Le monde vient de perdre une grande dame. Une dame d’esprit et de cœur qui laissera un vide immense au Maroc, pays où elle vivait et dont elle a grandement participé au rayonnement culturel en étudiant et faisant connaître son patrimoine artistique et, en particulier, ses artistes, en retraçant notamment l’histoire de l’art contemporain marocain. Tzvetomira Tocheva Hanine s’en est allée, à l'âge de 37 ans à peine. Frappée par une fièvre fulgurante alors qu’elle était en déplacement en Côte d’Ivoire, elle s’est éteinte, samedi soir, à Sofia, en Bulgarie.

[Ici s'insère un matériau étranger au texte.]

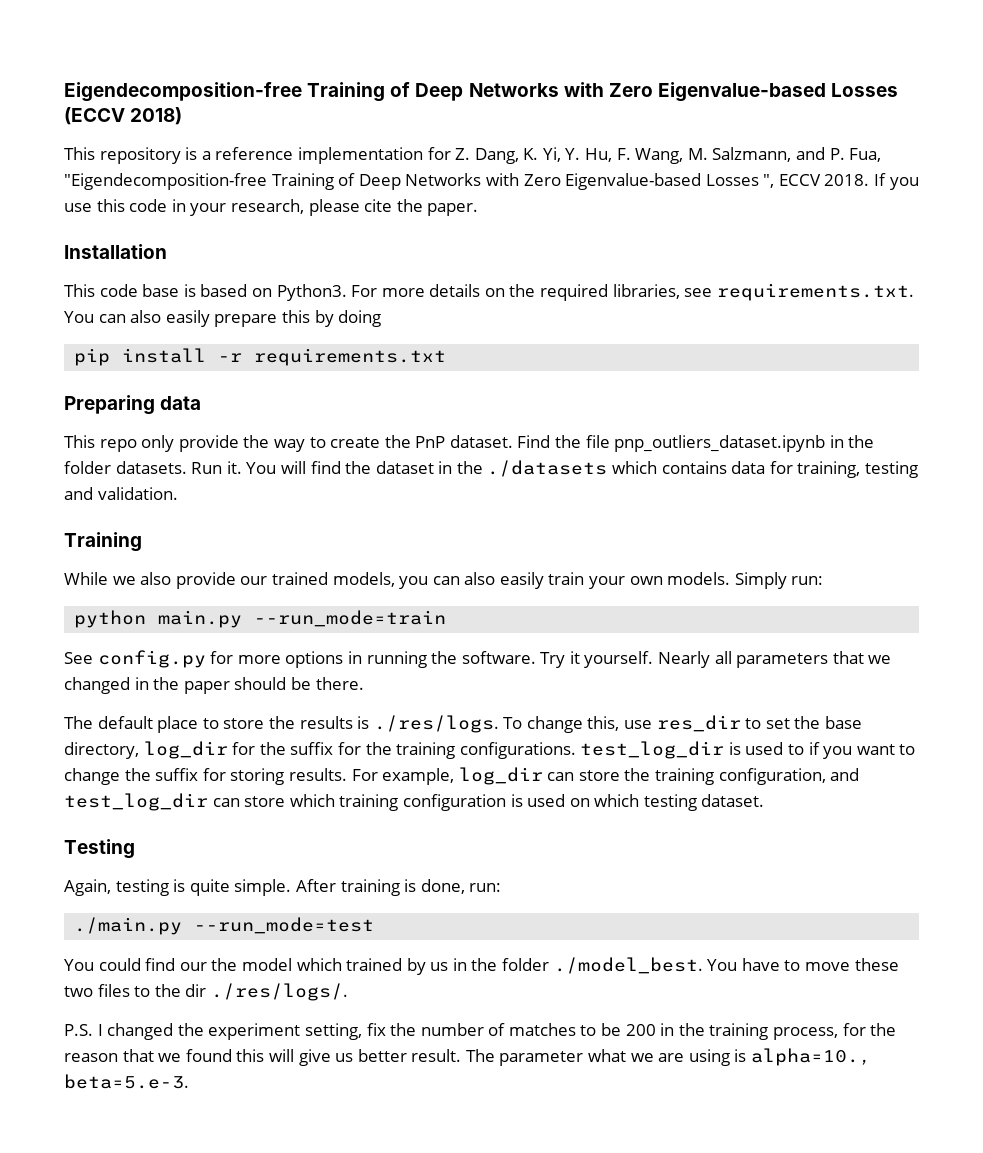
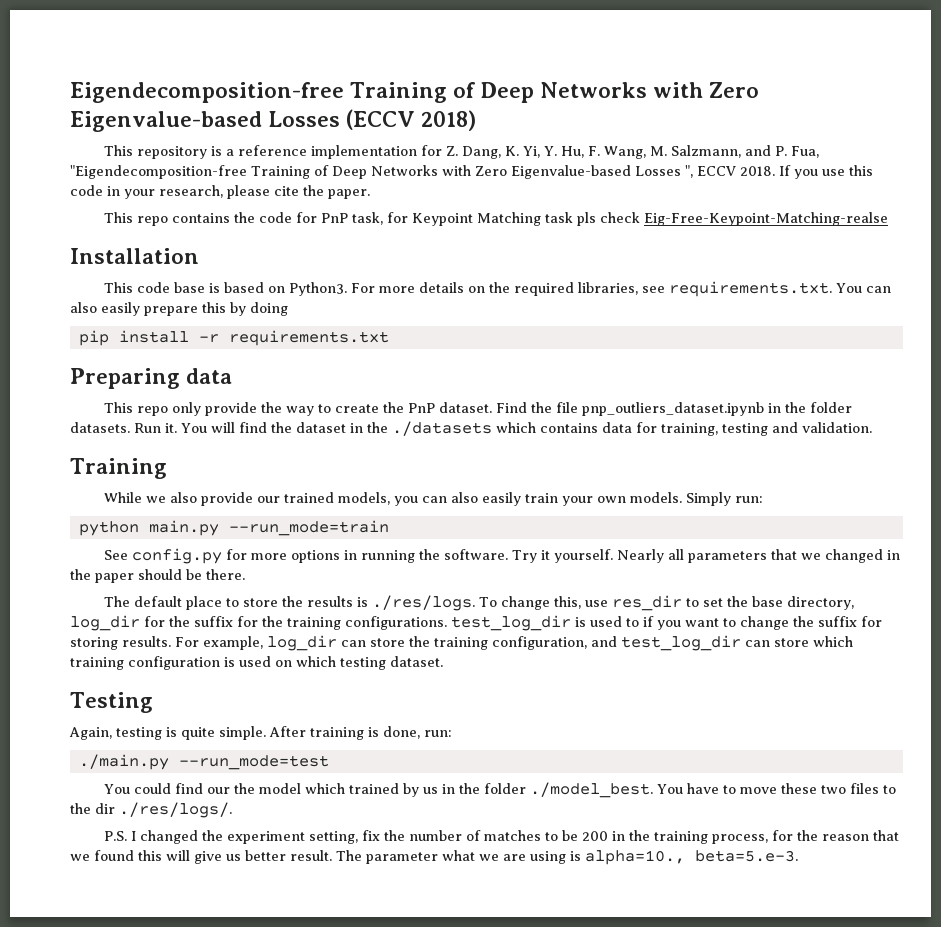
+ This repo contains the code for PnP task, for Keypoint Matching task pls check Eig-Free-Keypoint-Matching-realse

L’épouse de Adil Hanine, membre des Hoba Hoba Spirit, laisse derrière elle ses trois tous petits enfants, une famille meurtrie et sous le choc dévastateur de sa soudaine disparition, tout comme les nombreux amis qu’elle avait.

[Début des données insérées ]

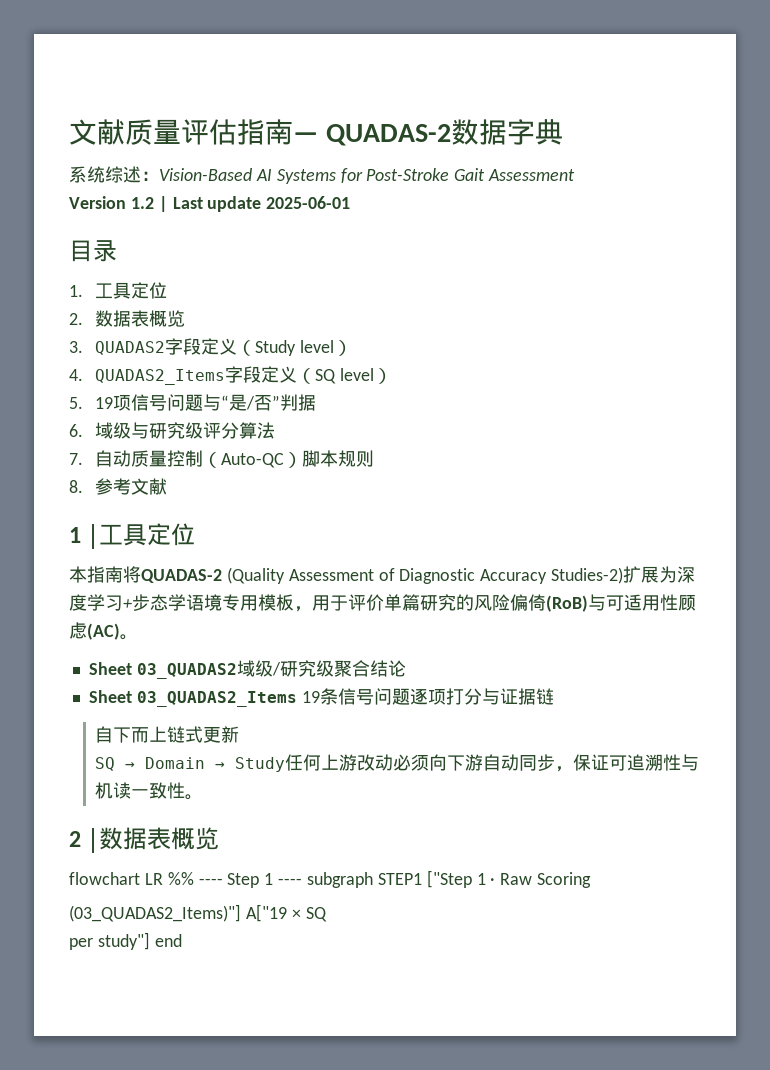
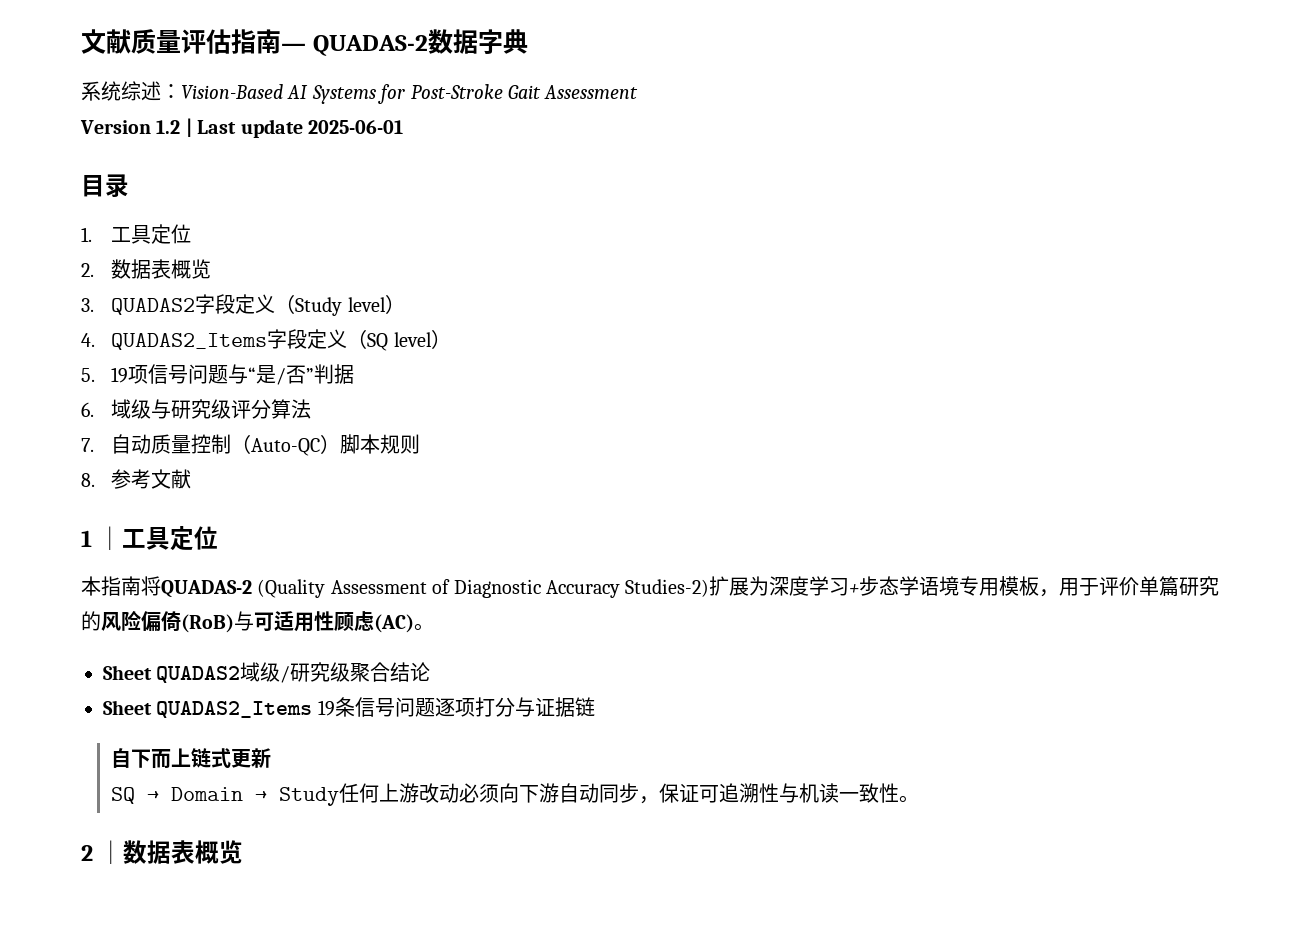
- Sheet 03_QUADAS2域级/研究级聚合结论
+ Sheet QUADAS2域级/研究级聚合结论
- Sheet 03_QUADAS2_Items 19条信号问题逐项打分与证据链
+ Sheet QUADAS2_Items 19条信号问题逐项打分与证据链
- flowchart LR %% ---- Step 1 ---- subgraph STEP1 ["Step 1 · Raw Scoring
- (03_QUADAS2_Items)"] A["19 × SQ
- per study"] end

Le monde de l’art et de la culture est de même en deuil, lui qui avait été passionnément porté et promu par cette jeune et brillante historienne de l’art à la plume incomparable et qui avait consacré sa thèse de doctorat à l’art marocain : "Naissance et évolution de l'art contemporain au Maroc (1922 à nos jours)", tel est en effet le titre de la recherche qu'elle a menée et dont elle devait vivre le grand moment de la publication, prévue dans un mois.

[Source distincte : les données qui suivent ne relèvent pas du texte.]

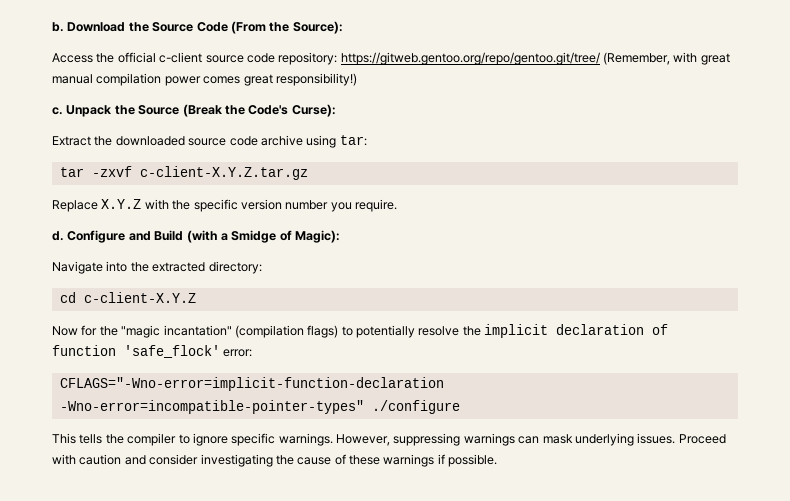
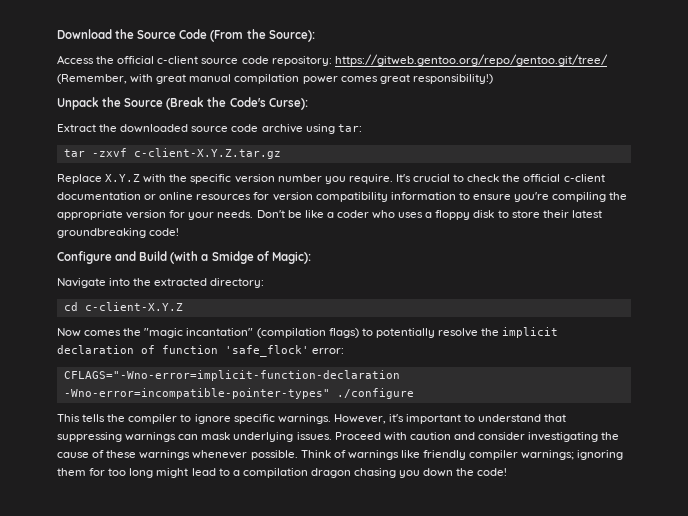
- b.
- c.
- Replace X.Y.Z with the specific version number you require.
- d. Configure and Build (with a Smidge of Magic):
+ Replace X.Y.Z with the specific version number you require. It's crucial to check the official c-client documentation or online resources for version compatibility information to ensure you're compiling the appropriate version for your needs. Don't be like a coder who uses a floppy disk to store their latest groundbreaking code!
+ Configure and Build (with a Smidge of Magic):
- Now for the "magic incantation" (compilation flags) to potentially resolve the implicit declaration of function 'safe_flock' error:
+ Now comes the "magic incantation" (compilation flags) to potentially resolve the implicit declaration of function 'safe_flock' error:
- However, suppressing warnings can mask underlying issues.
+ However, it's important to understand that suppressing warnings can mask underlying issues.
- Proceed with caution and consider investigating the cause of these warnings if possible.
+ Proceed with caution and consider investigating the cause of these warnings whenever possible. Think of warnings like friendly compiler warnings; ignoring them for too long might lead to a compilation dragon chasing you down the code!

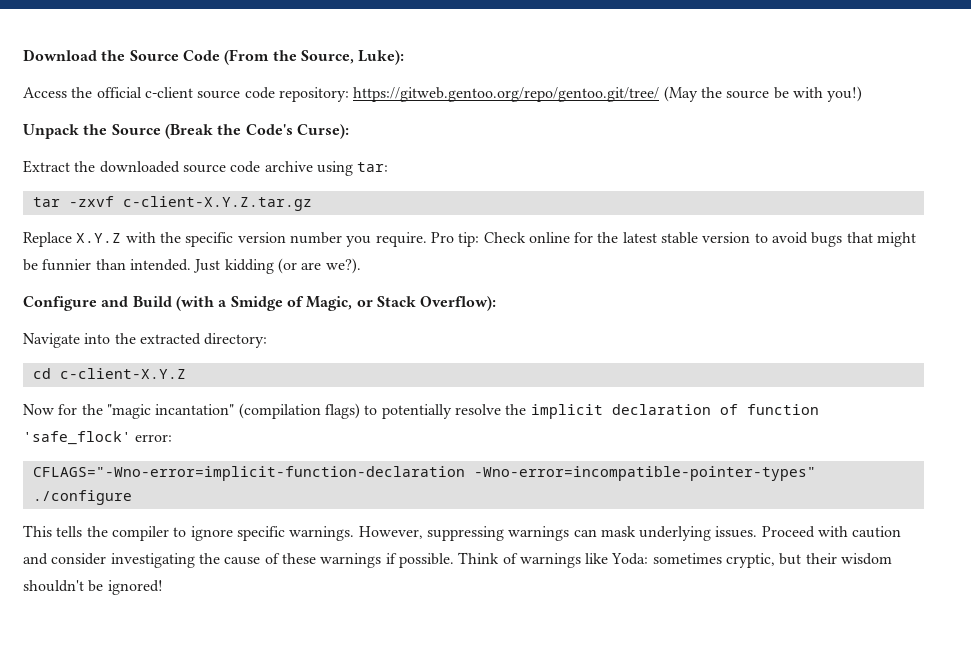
- Download the Source Code (From the Source):
+ Download the Source Code (From the Source, Luke):
- Access the official c-client source code repository: https://gitweb.gentoo.org/repo/gentoo.git/tree/ (Remember, with great manual compilation power comes great responsibility!)
+ Access the official c-client source code repository: https://gitweb.gentoo.org/repo/gentoo.git/tree/ (May the source be with you!)
- It's crucial to check the official c-client documentation or online resources for version compatibility information to ensure you're compiling the appropriate version for your needs. Don't be like a coder who uses a floppy disk to store their latest groundbreaking code!
+ Pro tip: Check online for the latest stable version to avoid bugs that might be funnier than intended. Just kidding (or are we?).
- Configure and Build (with a Smidge of Magic):
+ Configure and Build (with a Smidge of Magic, or Stack Overflow):
- Now comes the "magic incantation" (compilation flags) to potentially resolve the implicit declaration of function 'safe_flock' error:
+ Now for the "magic incantation" (compilation flags) to potentially resolve the implicit declaration of function 'safe_flock' error:
- However, it's important to understand that suppressing warnings can mask underlying issues.
+ However, suppressing warnings can mask underlying issues.
- Proceed with caution and consider investigating the cause of these warnings whenever possible.
+ Proceed with caution and consider investigating the cause of these warnings if possible.
- Think of warnings like friendly compiler warnings; ignoring them for too long might lead to a compilation dragon chasing you down the code!
+ Think of warnings like Yoda: sometimes cryptic, but their wisdom shouldn't be ignored!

Un apport intellectuel inestimable
Il est impossible de faire le tour de l’immense apport intellectuel de Tzvetomira Tocheva Hanine, pour qui l’univers de l’art n’avait plus aucun secret. D’origine bulgare, la jeune femme s’était bien sûr, entre autres, intéressée aux artistes des pays de l’Est comme, pour n'en citer que quelques-uns, Georgui Yamaliev, Aexander Yuzev, Dan Tenev, Vitaly Russakov… Mais c’est surtout pour l’art contemporain marocain, auquel elle consacrera nombre d’études, qu’elle se passionnera. Nabil El Makhloufi, Meki Megara, Hicham Benohoud, Marcelin Flandrin et ses photographies du Maroc, les différents mouvements artistiques marocains que ce soit dans les arts plastiques ou la photographie… Tzvetomira Tocheva Hanine était non seulement une experte de l’art contemporain marocain qu'elle connaissait autant qu'elle l'aimait et l'admirait mais, de plus, une poétesse. Sa sensibilité unique nous livrait les artistes et leurs œuvres à travers un prisme à nul autre pareil. Acuité du regard, et acuité du cœur : autant de qualités pour lesquelles beaucoup l’ont sollicitée, que ce soit pour des articles, des essais ou des monographies.
Tzvetomira Tocheva a ainsi beaucoup collaboré avec des galeries d’art, et particulièrement avec l’Atelier 21 où elle a tissé des liens d’intense amitié qui dépassent de loin le simple cadre de la collaboration professionnelle. Mais ceux qui l’aiment sont aujourd’hui frappés de mutisme et Aziz Daki, directeur associé de la galerie, n’a pu que nous faire part de cette terrible nouvelle avant de confier : "Je suis trop triste pour parler. Tout ce que je peux dire, c’est qu’elle était adorée de tout le monde".